#### WHAT IS REQUIRED:
Across the data below, how many lines hold "test"? Answer with that number and nothing else.

#### MATERIAL TO PROCESS:
__________________________________________________

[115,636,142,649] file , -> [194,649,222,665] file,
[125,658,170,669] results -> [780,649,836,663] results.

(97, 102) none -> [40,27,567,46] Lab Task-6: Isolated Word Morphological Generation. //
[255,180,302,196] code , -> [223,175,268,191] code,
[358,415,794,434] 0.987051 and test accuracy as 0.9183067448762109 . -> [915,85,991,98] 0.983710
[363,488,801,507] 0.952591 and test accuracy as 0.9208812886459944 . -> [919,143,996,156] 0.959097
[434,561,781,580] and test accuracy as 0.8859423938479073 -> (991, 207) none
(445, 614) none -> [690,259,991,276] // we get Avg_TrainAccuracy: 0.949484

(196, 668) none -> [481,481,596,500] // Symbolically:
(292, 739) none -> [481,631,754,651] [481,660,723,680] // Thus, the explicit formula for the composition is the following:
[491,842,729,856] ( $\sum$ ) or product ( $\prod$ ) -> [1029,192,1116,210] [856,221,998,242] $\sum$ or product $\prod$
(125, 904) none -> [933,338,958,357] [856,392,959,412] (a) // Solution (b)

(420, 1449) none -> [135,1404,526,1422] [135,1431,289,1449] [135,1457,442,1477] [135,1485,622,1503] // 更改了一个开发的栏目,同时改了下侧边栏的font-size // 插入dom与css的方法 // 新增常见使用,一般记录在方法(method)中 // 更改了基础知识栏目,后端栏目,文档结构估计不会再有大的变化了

__________________________________________________

#### RESPONSE TO THIS EXERCISE:
3